Mosca e Kiev non riuscirono ad accordarsi anche perché l’Occidente avrebbe dovuto, secondo lo schema del comunicato di Istanbul, canovaccio di un possibile trattato, fornire all’Ucraina garanzie di sicurezza tali da implicare, in futuro, il rischio di un conflitto diretto tra la Nato e la Russia. L’adesione o meno di Kiev alla Nato, i cui leader si riuniranno a Washington il mese prossimo, è uno dei nodi principali del conflitto, insieme alle garanzie di sicurezza che l’Ucraina legittimamente chiede, dopo aver ceduto a Mosca il proprio cospicuo arsenale nucleare nel 2002, dietro pressione degli Usa. I politici ucraini confidarono allora nel memorandum di Budapest, rivelatosi poi insufficiente.

Nel comunicato di Buergenstock a queste questioni cruciali non si fa cenno. Anche su queste verterà un eventuale futuro negoziato tra Zelensky e Putin.

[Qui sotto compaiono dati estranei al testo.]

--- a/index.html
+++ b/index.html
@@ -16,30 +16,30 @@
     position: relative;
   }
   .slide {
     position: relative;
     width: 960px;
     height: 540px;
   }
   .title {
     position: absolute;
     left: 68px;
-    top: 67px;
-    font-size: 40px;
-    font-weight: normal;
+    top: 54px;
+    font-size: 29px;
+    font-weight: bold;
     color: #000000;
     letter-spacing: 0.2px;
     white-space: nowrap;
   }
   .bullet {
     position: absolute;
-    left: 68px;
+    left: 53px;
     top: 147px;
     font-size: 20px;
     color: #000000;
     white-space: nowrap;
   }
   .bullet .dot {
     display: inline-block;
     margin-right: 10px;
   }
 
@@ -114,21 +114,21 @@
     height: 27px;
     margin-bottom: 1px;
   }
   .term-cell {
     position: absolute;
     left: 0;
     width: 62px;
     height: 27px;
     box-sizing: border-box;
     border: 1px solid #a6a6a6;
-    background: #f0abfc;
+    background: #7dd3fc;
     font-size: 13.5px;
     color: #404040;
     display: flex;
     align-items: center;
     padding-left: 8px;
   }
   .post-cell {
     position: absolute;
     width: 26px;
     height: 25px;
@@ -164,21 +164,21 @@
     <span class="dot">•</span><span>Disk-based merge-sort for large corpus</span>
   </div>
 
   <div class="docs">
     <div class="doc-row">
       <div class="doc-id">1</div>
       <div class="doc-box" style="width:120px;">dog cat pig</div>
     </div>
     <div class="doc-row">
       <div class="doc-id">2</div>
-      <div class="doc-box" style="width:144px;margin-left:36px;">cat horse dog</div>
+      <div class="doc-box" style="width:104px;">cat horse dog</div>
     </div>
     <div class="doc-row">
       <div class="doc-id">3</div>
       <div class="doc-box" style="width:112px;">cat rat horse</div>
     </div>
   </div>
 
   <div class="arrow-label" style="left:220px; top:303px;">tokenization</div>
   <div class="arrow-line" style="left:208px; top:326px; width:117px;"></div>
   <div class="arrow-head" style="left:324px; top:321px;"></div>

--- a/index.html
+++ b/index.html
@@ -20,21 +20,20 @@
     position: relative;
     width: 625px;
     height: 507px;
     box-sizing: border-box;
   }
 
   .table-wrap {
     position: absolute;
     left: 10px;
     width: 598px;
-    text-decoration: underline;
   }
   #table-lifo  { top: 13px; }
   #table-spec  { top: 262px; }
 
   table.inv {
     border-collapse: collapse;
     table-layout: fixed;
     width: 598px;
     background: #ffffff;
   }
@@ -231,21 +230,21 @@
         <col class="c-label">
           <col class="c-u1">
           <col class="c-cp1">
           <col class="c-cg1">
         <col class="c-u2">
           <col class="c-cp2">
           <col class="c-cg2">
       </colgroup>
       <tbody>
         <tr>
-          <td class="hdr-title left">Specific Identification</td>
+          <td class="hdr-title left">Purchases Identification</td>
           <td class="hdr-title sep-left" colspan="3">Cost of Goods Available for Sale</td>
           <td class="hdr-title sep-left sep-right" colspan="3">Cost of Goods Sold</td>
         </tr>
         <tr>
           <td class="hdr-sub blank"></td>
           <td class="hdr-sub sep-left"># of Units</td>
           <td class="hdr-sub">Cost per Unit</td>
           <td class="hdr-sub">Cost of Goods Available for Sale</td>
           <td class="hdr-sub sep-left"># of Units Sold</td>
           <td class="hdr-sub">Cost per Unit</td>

Ma, per arrivarci, si tenta di partire dalle questioni sulle quali le parti dovrebbero avere maggiore interesse a trovare un accordo: come evitare il rischio di un incidente atomico, come scongiurare crisi alimentari nel Sud del mondo, come facilitare lo scambio di prigionieri. Come ha detto il presidente della Finlandia Alexander Stubb, per parlare di pace da qualche parte bisogna pur cominciare.